Russian cargo ship breaks apart after launch en route to space station
The Russian cargo ship broke apart six minutes into flight meant to deliver food and fuel to the crew of the International Space Station.
Roscosmos/ Handout via Reuters
Astronauts stationed at the International Space Station will have to wait a little longer for new supplies, after a Russian rocket carrying a load of cargo to the ISS was destroyed after takeoff on Thursday.
Russia currently runs the only space program with the capacity to carry astronauts to the ISS, although other countries, including the United States, have the capacity to send cargo. The rocket that took off on Thursday, however, was unmanned.
Later on Thursday, Russia's Roscosmos space agency said that the astronauts currently aboard the ISS would have enough to get by.

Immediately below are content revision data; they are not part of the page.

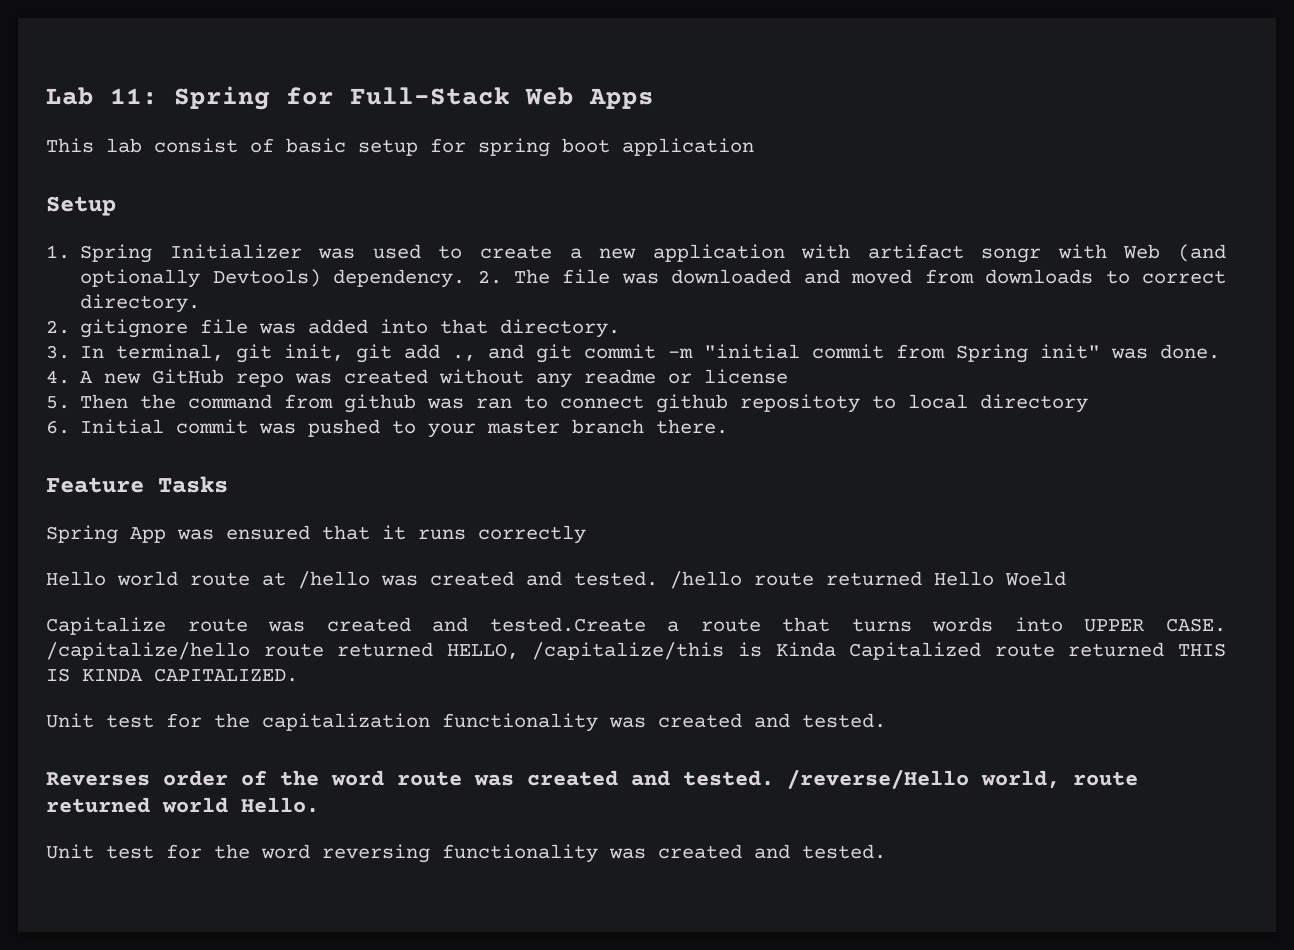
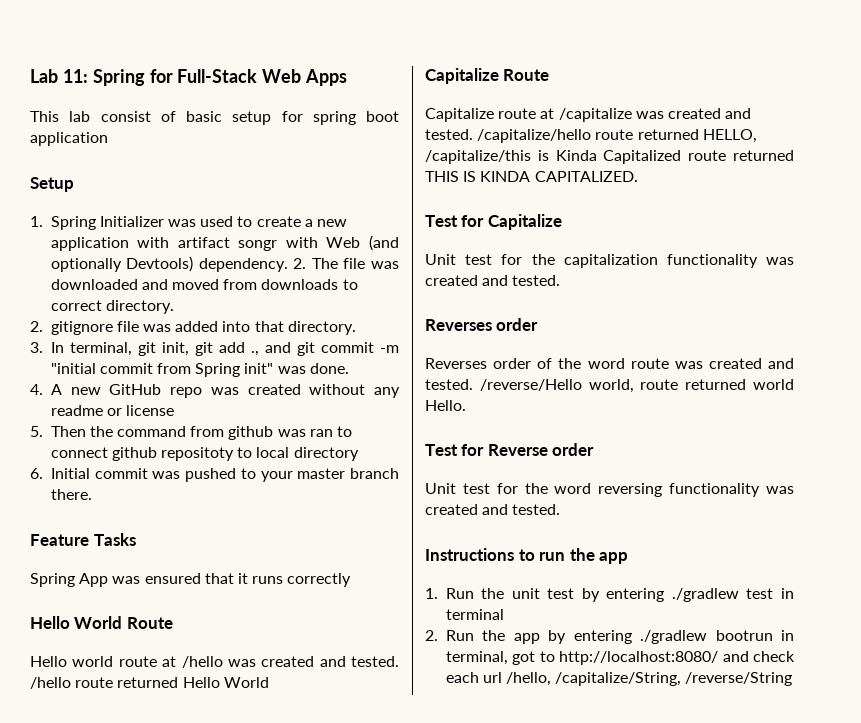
(586, 534) none -> [30,616,173,629] // Hello World Route
[1005,571,1066,586] Woeld -> [223,677,269,688] [425,68,550,84] World // Capitalize Route
[268,617,1226,632] was created and tested.Create a route that turns words into UPPER CASE. -> [540,108,752,122] [425,129,473,140] at /capitalize was created and tested.
(298, 675) none -> [425,214,562,230] // Test for Capitalize
(228, 778) none -> [425,358,532,369] // Reverses order
(319, 805) none -> [425,443,595,456] // Test for Reverse order
(886, 851) none -> [425,548,629,564] [425,588,794,602] [445,609,504,620] [425,630,794,644] [445,651,795,665] [445,672,793,686] // Instructions to run the app // 1. Run the unit test by entering ./gradlew test in terminal // 2. Run the app by entering ./gradlew bootrun in terminal, got to http://localhost:8080/ and check each url /hello, /capitalize/String, /reverse/String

“According to preliminary information, the contingency took place at an altitude of about 190 km over remote and unpopulated mountainous area of the Republic of Tyva. The most of cargo spacecraft fragments burned in the dense atmosphere,” Roscosmos said in a statement. “The State Commission is conducting analysis of the current contingency. The loss of the cargo ship will not affect the normal operations of the ISS and the life of the station crew.”
About six minutes into the rocket’s flight on Thursday, space agency officials lost contact with the craft, which was carrying about 2.6 tons of food, fuel, and other supplies, NPR reports.
Despite the crucial role Russian spacecraft play in the regular resupply and crew delivery trips to the ISS, the Russian space program is struggling financially, and plans to temporarily cut its ISS flight crew from three to two – a decision that might open up more room on shuttles for paying passengers.
Currently, the United States pays Russia $60 million per astronaut to send American ISS crewmembers to the space station, although private American spaceflight companies such as SpaceX are working on building the capacity to ferry humans to the ISS.
Private, US-based development could hurt Russia's space agency further, The Christian Science Monitor’s Lucy Schouten reported in August:
Boeing and SpaceX are currently developing the technology to send American astronauts to space from American soil, meaning the shuttling service – and the revenue it produced for Roscosmos – could soon end when NASA begins shuttling its own astronauts skyward using private, commercial spacecraft.
That loss of revenue coincides painfully with internal budget constraints for Russian space travel. Plummeting oil prices and Russia's military incursion to the Crimea forced officials to slash the space budget by 60 percent, meaning its 10-year budget now hits $20.5 billion. For comparison, that barely exceeds NASA's budget for a year, writes Jason Davis for the Planetary Society. The three-person launches from Kazakhstan will also drop from four to perhaps two times per year once NASA changes its delivery model.
Yet several of these private companies have had their own safety struggles, with a SpaceX rocket explosion taking place on a Florida launchpad this fall, and a famous Orbital ATK malfunction in 2014.
The next scheduled cargo launch to the ISS will be carried out by the Japanese in a little more than a week, according to NASA, whose website reports that the station is well-stocked for now.